明天早晨我去迎接你,信上就不一叙述了。曹植书。
杨德祖,即东汉末年文学家杨修,其在东汉建安年间被举为孝廉,任郎中,后成为曹操的主簿。杨修学问渊博,聪慧机智,深受曹操父子的重视,据说他看到曹操的只字片语便能猜到曹操的心思。曹植雅好文学,与杨修关系密切。《与杨德祖书》是曹植整理年少所作的辞赋,送给好友杨修阅览时附寄的一封信。此信写于建安二十一年(216年),作者时为临淄侯。

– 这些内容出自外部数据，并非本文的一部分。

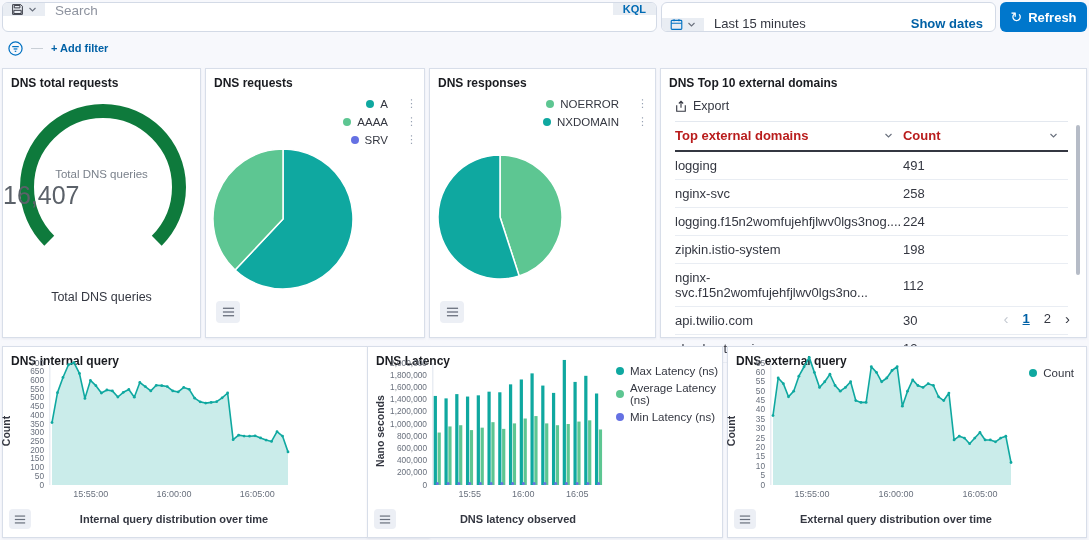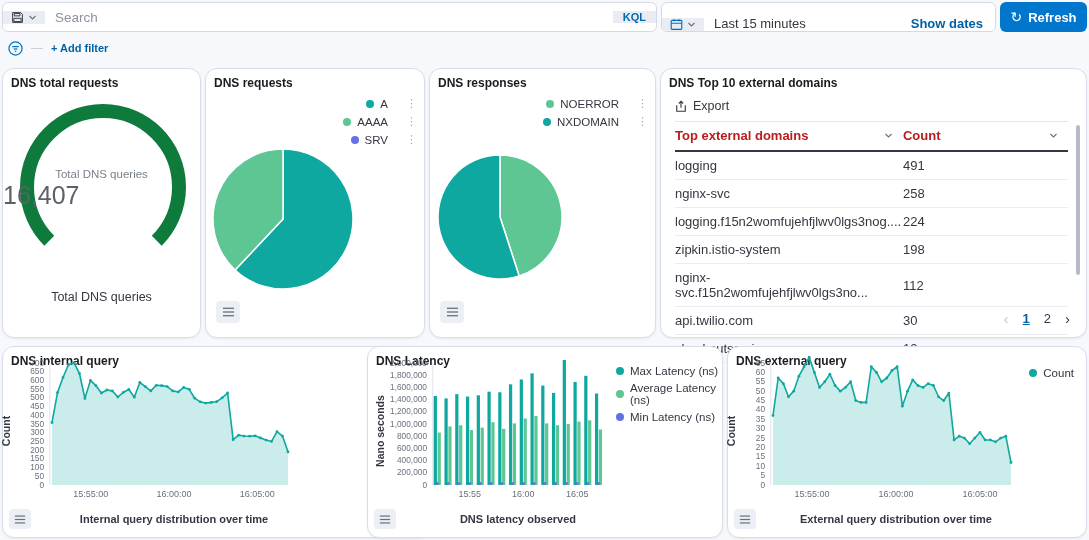"Search" .searchbar { align-items: center -> flex-start }
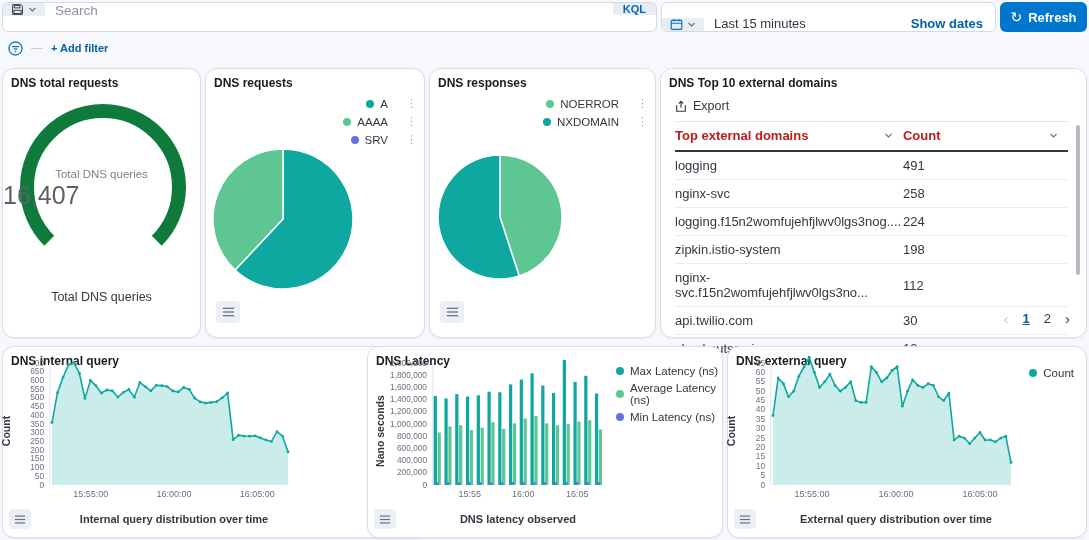"DNS total requests" .panel { border-radius: 12px -> 0 }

文章意在嘱托杨修对作者所作辞赋刊削点定,同时纵论当代才人优劣,抒发本身怀抱所系,意到笔随,情文并茂,是魏晋时代有特色的一篇论文。这封信评论时人创作的得失,先从文坛盛况说起。作者以神采飞扬的笔触、错综排比的句式,大致勾勒了当时邺下文苑的繁兴局面,历数“独步汉南”“鹰扬河朔”“擅名青土”“振藻海隅”“发迹此魏”“高视上京”的王、陈、徐、刘、应、杨等建安诸杰,描写他们以“握灵蛇之珠”“抱荆山之玉”的极度自信,齐驱并驾,在曹操网罗文士、广开材路的政策感召之下,群聚魏都,形成了彬彬之盛、大备于时的繁荣景况。在此基础上,作者提出更高的要求,指出此数子尚未达到“飞轩绝迹,一举千里”的顶峰,各自都还存在局限与弱点。这就开始突出了此文的一个基本观点:著述不能无病,作家应当精益求精,不惮修改。信中先以陈琳为例,说明他在辞赋创作方面本不熟谙精通,而他却过高地自我估价,乃至将别人的讥嘲也当作了赞美。作家未必是全才,有这样那样的缺陷本不足怪(曹丕《典论·论文》:“文非一体,鲜能备善”),问题在于是否有自知之明,是否真正欢迎别人的批评意见。曹植又举了两个例子,一是自己“常好人讥弹其文,有不善者,应时改定”的习惯,一是丁廙作小文请求自己润饰的事例。世人著述不能无病,需要批评改定,曹植不仅阐述这一颠扑不破的道理,而且付诸身体力行,嘱请杨修刊定自己的辞赋。正是基于这样的认识,建安文坛不自满、不妄赞,重视修改意见的严肃创作态度与良好批评风气,在曹植此信与曹丕《典论·论文》中均可窥见一斑。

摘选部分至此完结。